Bent Bow, ARK: The most coveted feature of last year’s super secret Klanorama event was the unveiling of several new fashion ensembles that would potentially replace the long used and often maligned white sheet and hood that has been the mainstay of the Klan for the last two hundred years. Attending members were able to vote for their favorite combo and the “Full Moon/Dark Night” design won out over all the others.
Well that was in the excitement of the Klanorama event. Once the new uniform ensemble began its distribution to the rank and file, the euphoria quickly gave way to doubt and even open dislike by some, more vocal members.

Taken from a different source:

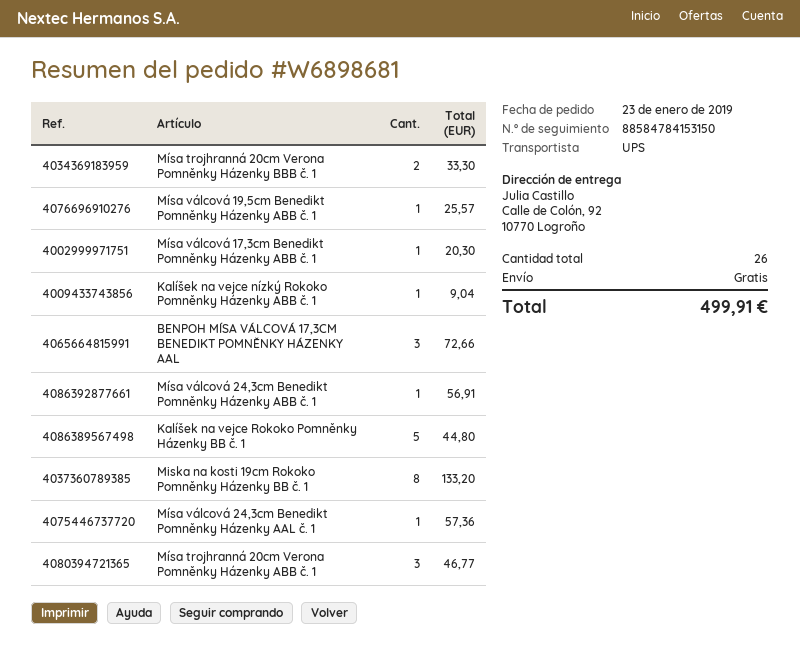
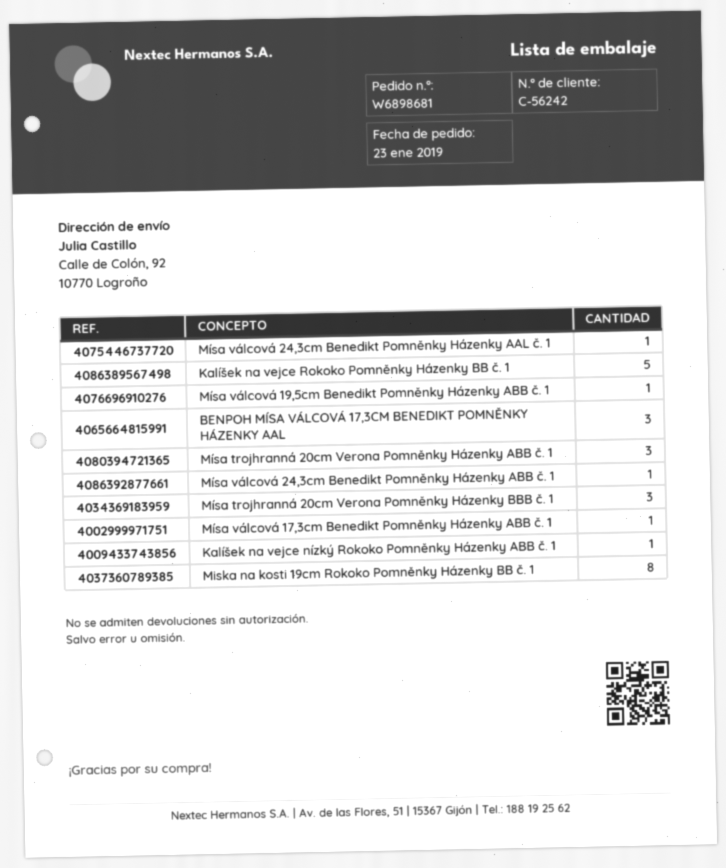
Mísa trojhranná 20cm Verona Pomněnky Házenky BBB č. 1: 2 -> 3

“We don’t ken it!” Bubba Blombkin, sergeant at arms in the Bent Bow district was heard repeating again and again to anyone who would listen. “It ain’t what we want. It ain’t like we need to be able to carry out our service to the Lord. And it just ain’t comfable at all! Instead of a full moon on the Dark Sky we look like Casper the friendly Fuckin’ Ghost. That’s entertainment, kids. We ain’t lookin’ to entertain!”
Truly enough, the Klan, or KKK as they’re commonly referred to, are much happier when they are intimidating minorities, burnging crosses and just breaking down race relations in general. The outfits, while often making the klansmen more difficult to see in certain situation, are not helping to instill the kind of intimidation factor the Klan is looking for.
“We look like a bunch-a pussies now.” Larry-John McSanderShot commented. “We ain’t gonna scare nobody, except maybe white kids and old ladies. We really might-a gotten ourselves pointed in the wrong direction on this one. We sweat like a waterfall comin’ down our necks… and BOY HOWDY! If a Klan Brother gets his face too close to the cross as he’s lightin’ it up… well he’s liable to be wearin that plastic mask material melted into his hide for the rest a his life. I mean, I’m all for white power, but not THAT white.